3Dプリント角膜が失明から患者を救う

スペインのバイオメディカルチームが患者に移植可能な3Dプリント角膜を5年以内に実用化

スペイン・マドリッドのラ・パス大学病院の研究チームは、今後5年以内に、角膜移植を待つ患者に3Dプリント角膜を提供するための研究に取り組んでいる。
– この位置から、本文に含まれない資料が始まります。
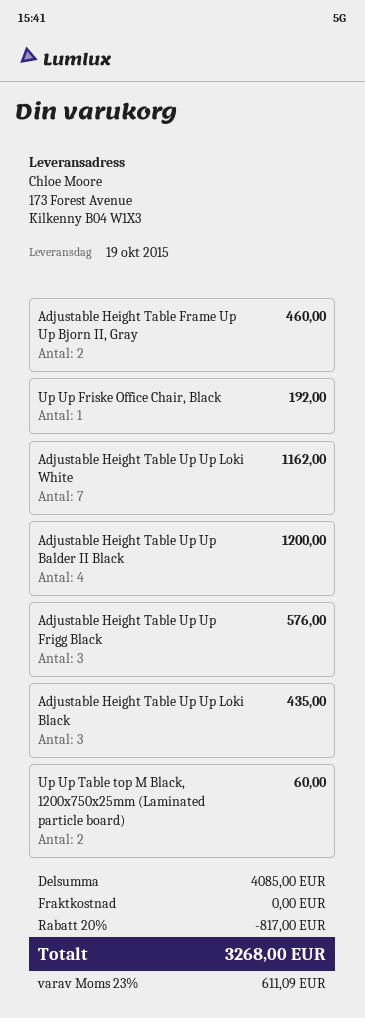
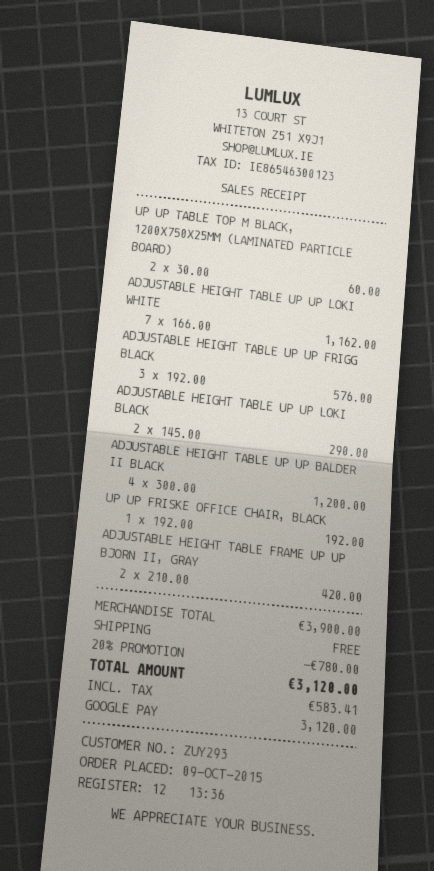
Adjustable Height Table Frame Up Up Bjorn II, Gray: 2 for 460.00 -> 2 for 420.00
Adjustable Height Table Up Up Loki Black: 3 for 435.00 -> 2 for 290.00
subtotal: 4085.00 -> 3900.00
discount: 20% = 817.00 -> 20% = 780.00
tax: 611.09 -> 583.41
total: 3268.00 -> 3120.00

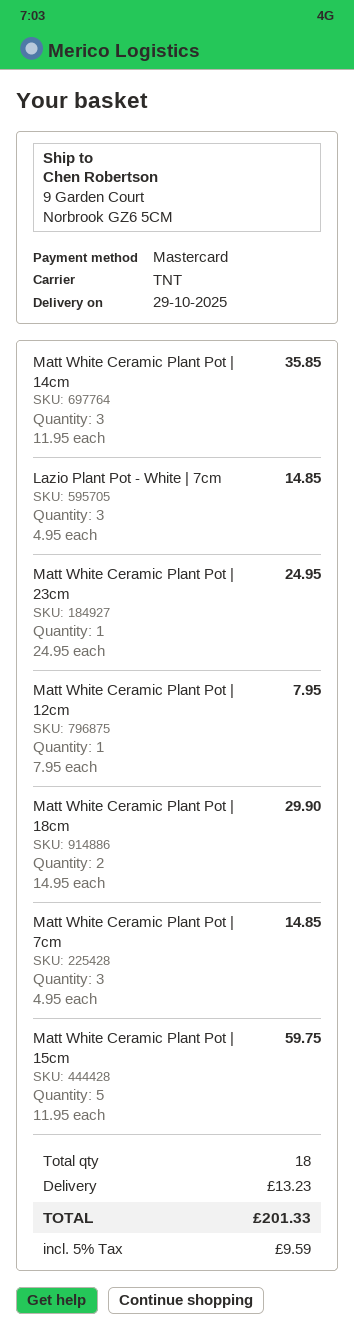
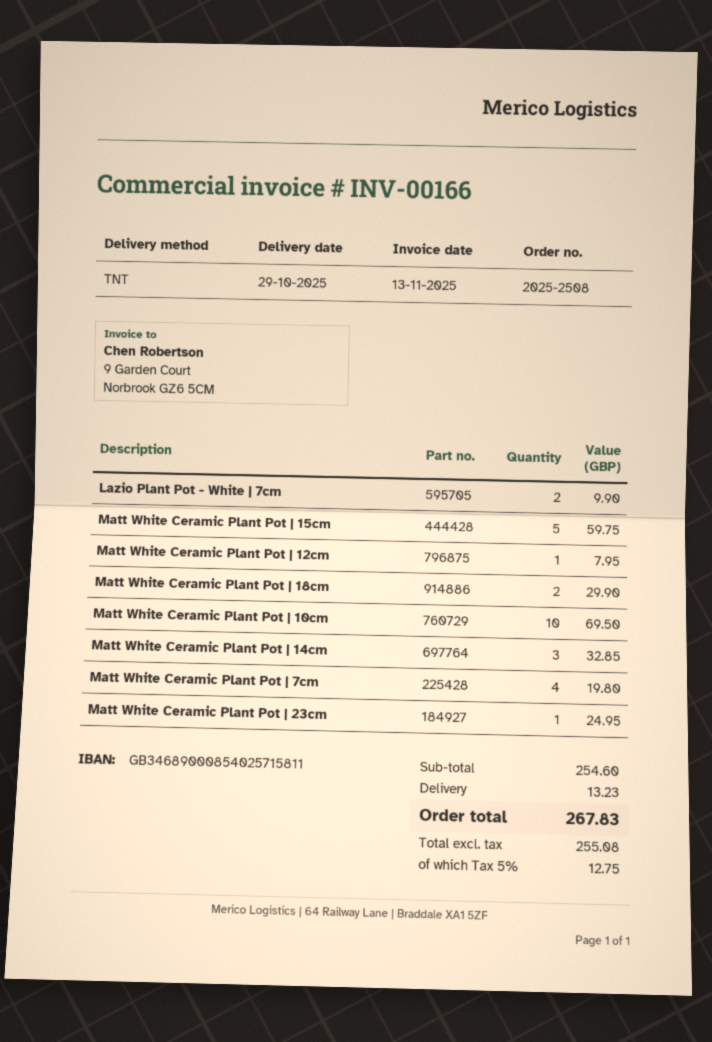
Matt White Ceramic Plant Pot | 14cm: 3 for 35.85 -> 3 for 32.85
Lazio Plant Pot - White | 7cm: 3 for 14.85 -> 2 for 9.90
Matt White Ceramic Plant Pot | 7cm: 3 for 14.85 -> 4 for 19.80
Matt White Ceramic Plant Pot | 10cm: none -> 10 for 69.50
tax: 5% = 9.59 -> 5% = 12.75
total: 201.33 -> 267.83

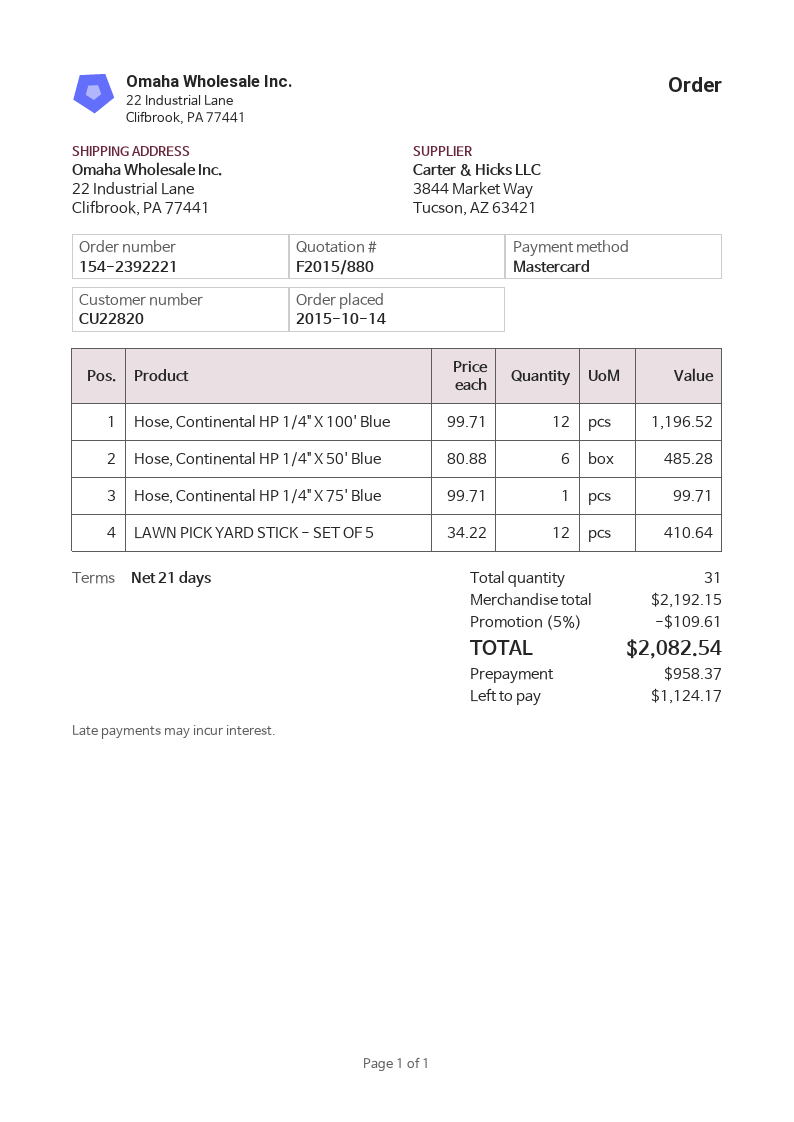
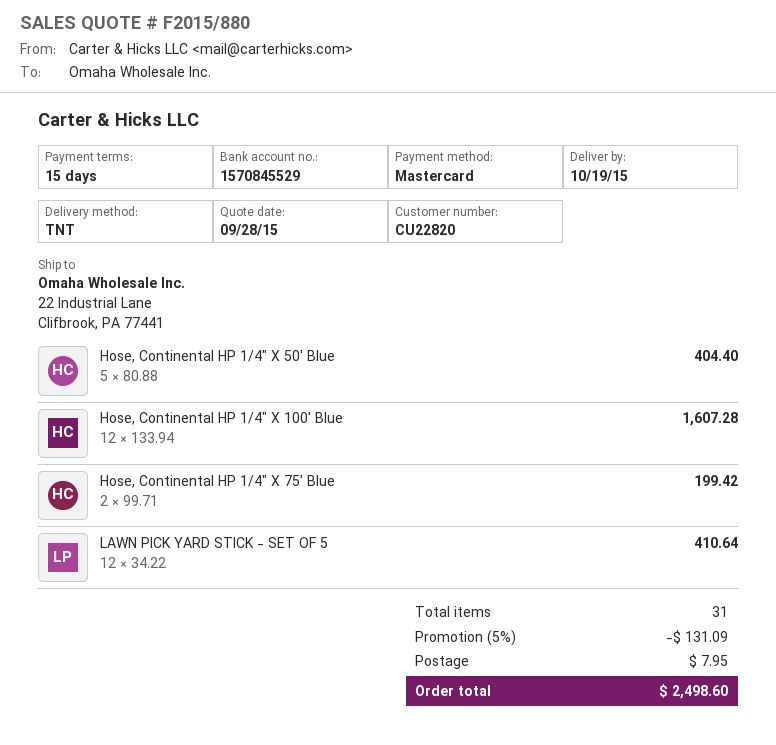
payment terms: 21 days -> 15 days
Hose, Continental HP 1/4" X 100' Blue: 12 x 99.71 = 1196.52 -> 12 x 133.94 = 1607.28
Hose, Continental HP 1/4" X 50' Blue: 6 x 80.88 = 485.28 -> 5 x 80.88 = 404.40
Hose, Continental HP 1/4" X 75' Blue: 1 x 99.71 = 99.71 -> 2 x 99.71 = 199.42
discount: 5% = 109.61 -> 5% = 131.09
shipping: none -> 7.95
total: 2082.54 -> 2498.60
角膜提供可能なドナーの不足により、年間1,000万人以上の患者が失明などのリスクを負っているとされている現在、3Dプリント角膜を開発する同研究チームは、患者自身の脂肪組織から採取した幹細胞を、人の角膜を正確に模倣する高分子細胞外コラーゲンマトリックスに3Dプリントし、僅か5日~7日程度で個々の患者に適合したカスタム3Dプリント角膜を生成する。

自身の細胞をベースに生成される自家移植3Dプリント角膜は、DNAが一致するドナーから移植された角膜であるかのように認識し、拒絶反応のリスクを軽減することができるとされている。

5年以内の実用化を目指すこの研究は、マサチューセッツ工科大学(MIT)のIDEA²Global プロジェクトによって開発されたプログラムの一部、スペインのInnovation and Prospective Health(Fipse)に選ばれ、研究のための支援を受けている。この先駆的な研究が成功すれば、数百万、数千万の患者が失明などのリスクから解放されると期待されている。